▶ Problem description
Retrieve every line of the data holding the word "documentation".

▶ Available data
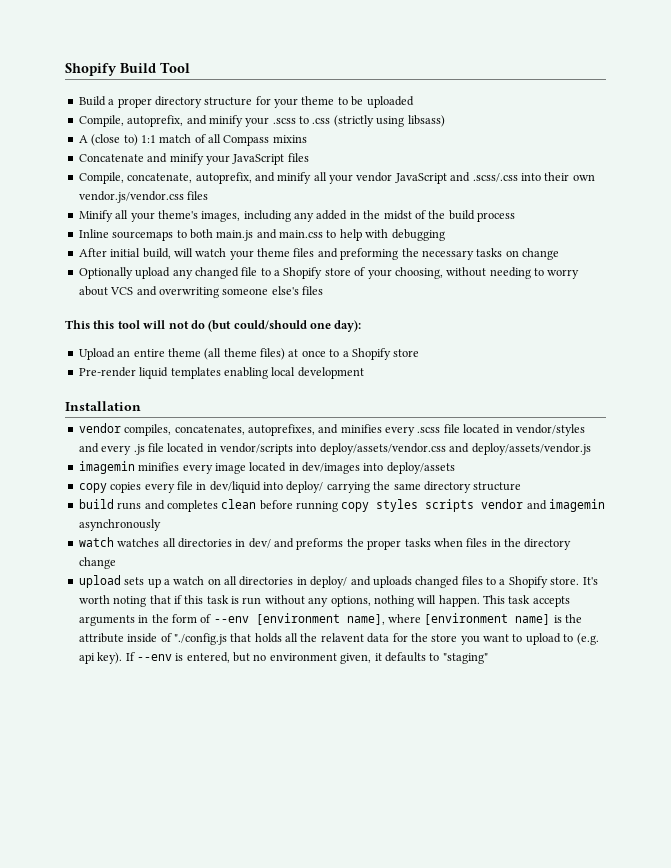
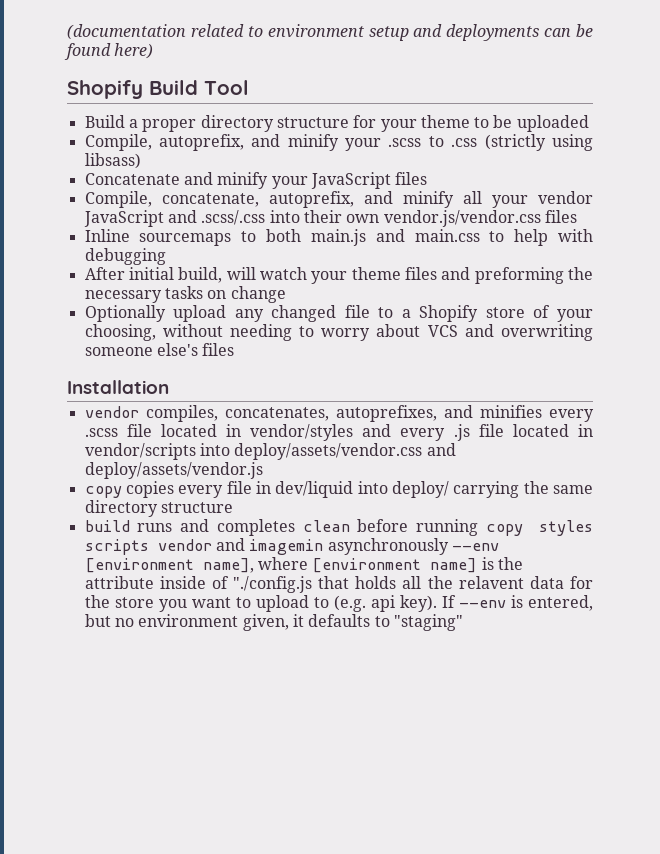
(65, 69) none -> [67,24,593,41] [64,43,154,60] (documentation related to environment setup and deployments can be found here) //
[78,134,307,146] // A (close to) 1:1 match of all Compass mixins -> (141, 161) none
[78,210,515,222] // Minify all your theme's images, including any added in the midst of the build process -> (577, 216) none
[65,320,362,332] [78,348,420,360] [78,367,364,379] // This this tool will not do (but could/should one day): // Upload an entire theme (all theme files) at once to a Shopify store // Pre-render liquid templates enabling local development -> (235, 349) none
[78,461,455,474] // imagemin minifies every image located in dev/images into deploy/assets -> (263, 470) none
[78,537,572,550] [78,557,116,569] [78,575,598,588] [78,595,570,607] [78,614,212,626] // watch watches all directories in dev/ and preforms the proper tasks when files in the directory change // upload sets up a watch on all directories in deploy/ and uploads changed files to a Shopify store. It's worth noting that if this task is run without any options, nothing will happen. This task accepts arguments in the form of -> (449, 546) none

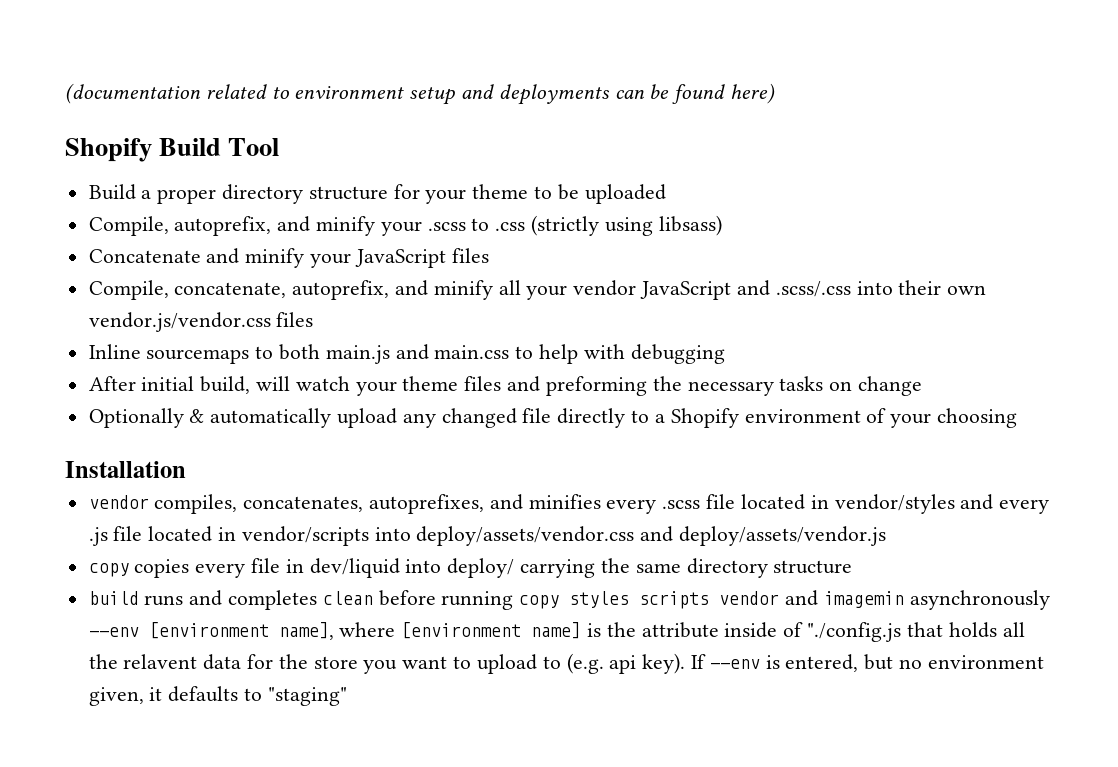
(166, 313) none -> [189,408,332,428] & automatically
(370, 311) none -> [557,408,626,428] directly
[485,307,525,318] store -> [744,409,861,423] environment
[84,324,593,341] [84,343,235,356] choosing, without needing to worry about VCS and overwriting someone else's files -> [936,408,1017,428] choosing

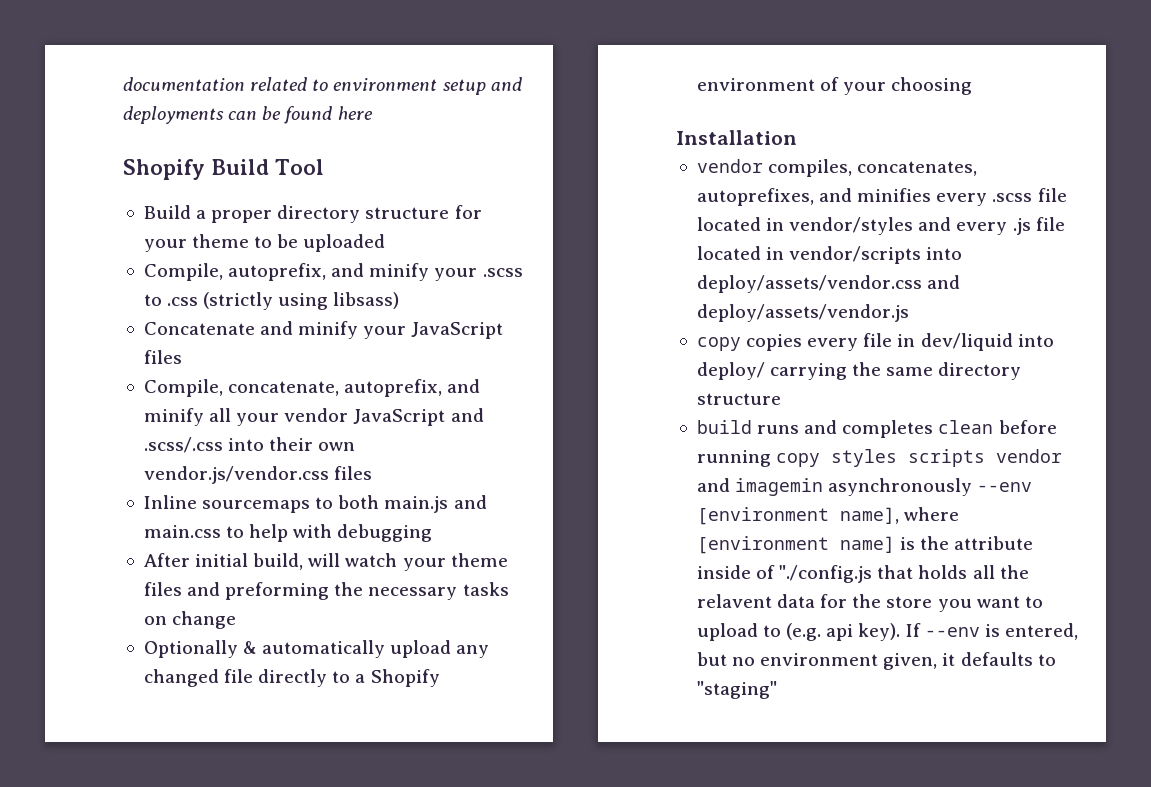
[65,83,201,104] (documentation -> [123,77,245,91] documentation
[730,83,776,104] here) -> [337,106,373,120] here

▶ Solution to this problem
(65, 69) none -> [67,24,593,41] [64,43,154,60] (documentation related to environment setup and deployments can be found here) //
[65,83,201,104] (documentation -> [123,77,245,91] documentation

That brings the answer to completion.